MisSPECulation: partial and misleading use of SPEC CPU2000 in computer architecture conferences

A majority of the papers published in leading computer architecture conferences use SPEC CPU2000, or its predecessor SPEC CPU95, which has become the de facto standard for measuring processor and/or memory-hierarchy performance. However, in most cases a subset of the suite's benchmarks are simulated. For example: 27 papers were published in ISCA 2002, 16 used SPEC CINT2000, 4 used the whole suite, and only 3 papers explained their omissions.This paper quantifies the extent of this phenomenon in the ISCA, Micro, and HPCA conferences: 173 papers were surveyed, 115 used benchmarks from SPEC CINT, but only 23 used the whole suite. If this current trend continues, by the year 2005 80% of the papers will use the full CINT2000 suite, a year after CPU2004 shall be announced.We claim that results based upon a subset of a benchmark suite are speculative and conflict with Amdahl's Law.
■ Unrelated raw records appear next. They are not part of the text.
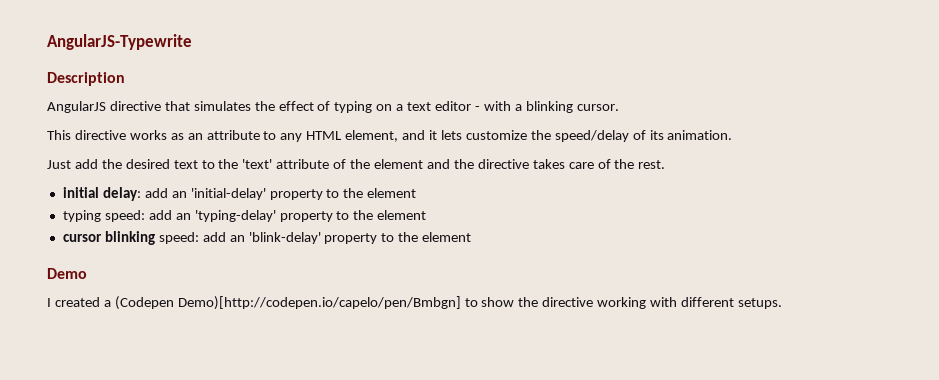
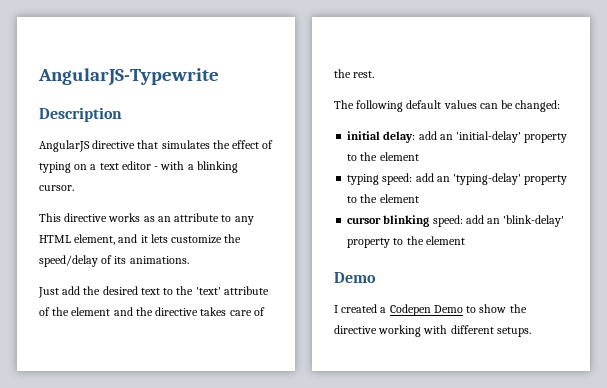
- This directive works as an attribute to any HTML element, and it lets customize the speed/delay of its animation.
+ This directive works as an attribute to any HTML element, and it lets customize the speed/delay of its animations.
+ The following default values can be changed:
- I created a (Codepen Demo)[http://codepen.io/capelo/pen/Bmbgn] to show the directive working with different setups.
+ I created a Codepen Demo to show the directive working with different setups.

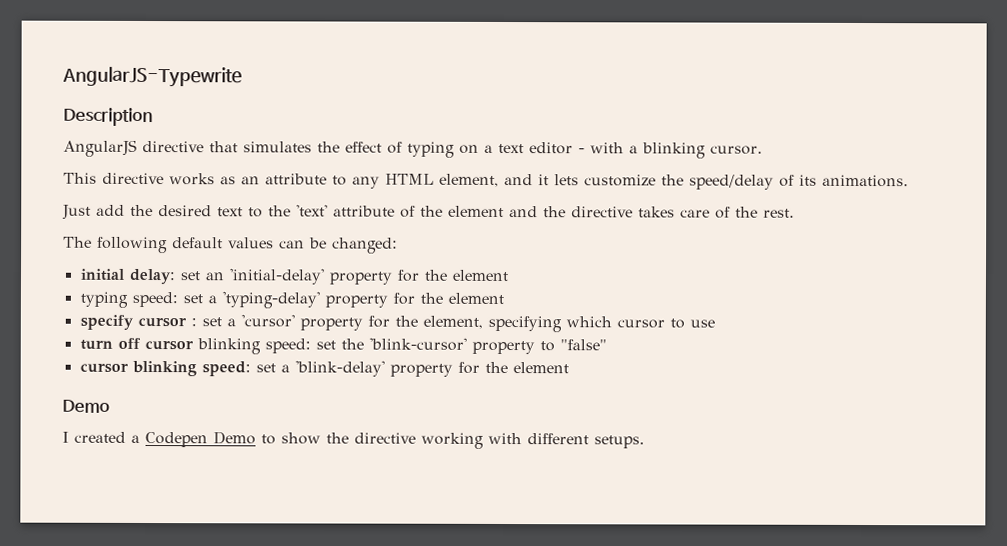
- initial delay: add an 'initial-delay' property to the element
+ initial delay: set an 'initial-delay' property for the element
- typing speed: add an 'typing-delay' property to the element
- cursor blinking speed: add an 'blink-delay' property to the element
+ typing speed: set a 'typing-delay' property for the element
+ specify cursor : set a 'cursor' property for the element, specifying which cursor to use
+ turn off cursor blinking speed: set the 'blink-cursor' property to "false"
+ cursor blinking speed: set a 'blink-delay' property for the element

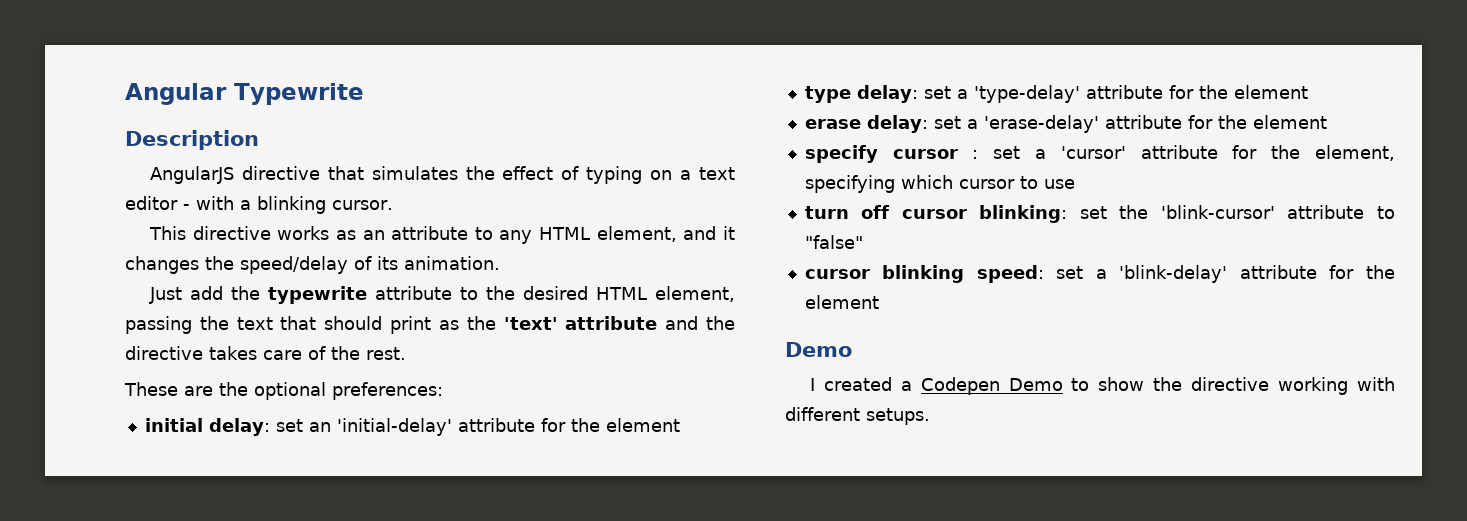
- AngularJS-Typewrite
+ Angular Typewrite
- This directive works as an attribute to any HTML element, and it lets customize the speed/delay of its animations.
+ This directive works as an attribute to any HTML element, and it changes the speed/delay of its animation.
- Just add the desired text to the 'text' attribute of the element and the directive takes care of the rest.
+ Just add the typewrite attribute to the desired HTML element, passing the text that should print as the 'text' attribute and the directive takes care of the rest.
- The following default values can be changed:
+ These are the optional preferences:
- initial delay: set an 'initial-delay' property for the element
- typing speed: set a 'typing-delay' property for the element
+ initial delay: set an 'initial-delay' attribute for the element
+ type delay: set a 'type-delay' attribute for the element
+ erase delay: set a 'erase-delay' attribute for the element
- specify cursor : set a 'cursor' property for the element, specifying which cursor to use
+ specify cursor : set a 'cursor' attribute for the element, specifying which cursor to use
- turn off cursor blinking speed: set the 'blink-cursor' property to "false"
+ turn off cursor blinking: set the 'blink-cursor' attribute to "false"
- cursor blinking speed: set a 'blink-delay' property for the element
+ cursor blinking speed: set a 'blink-delay' attribute for the element

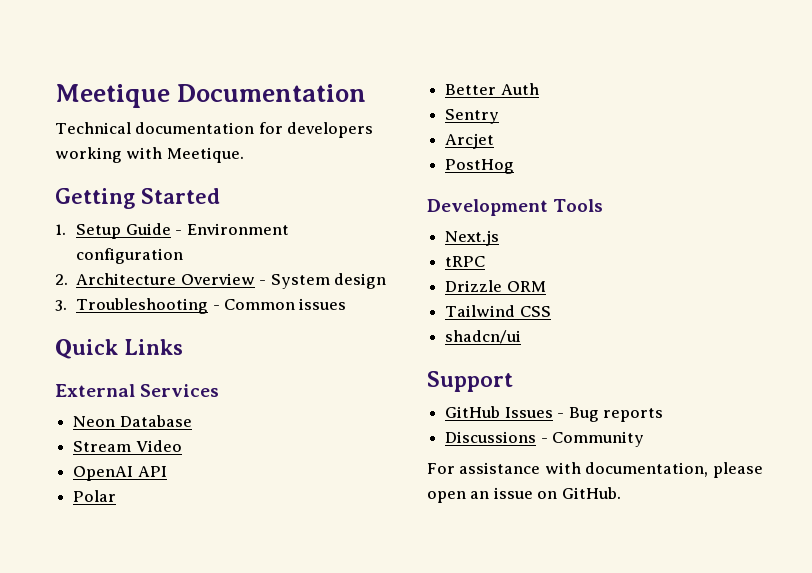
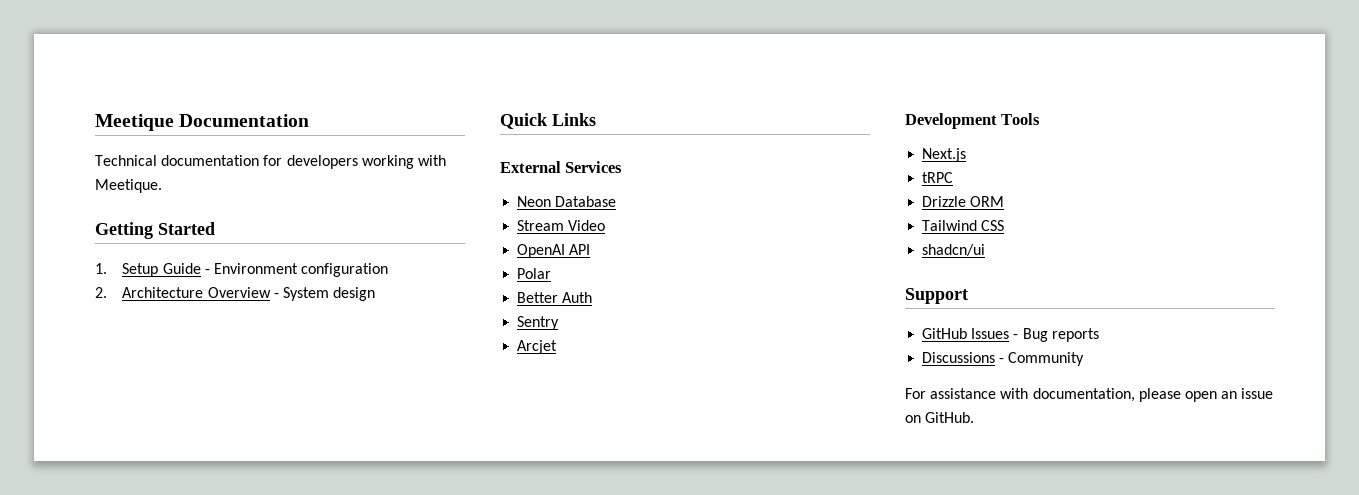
- 3. Troubleshooting - Common issues
- PostHog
The law implies that we must present the speedup of using the proposed technique on the whole suite. Projecting the law (by statistically supplying values for the missing benchmarks) to several published papers reduces promising results to average ones. Speedups are reduced from 1.42 to 1.16 in one case, from 1.43 to 1.13 in another, and from 1.76 to 1.15 in a third.Finally, we have found that the disregard for CFP2000 is unwarranted in papers that explore the data cache domain, the suite displays a higher data cache miss rate than CINT2000, which is used more frequently.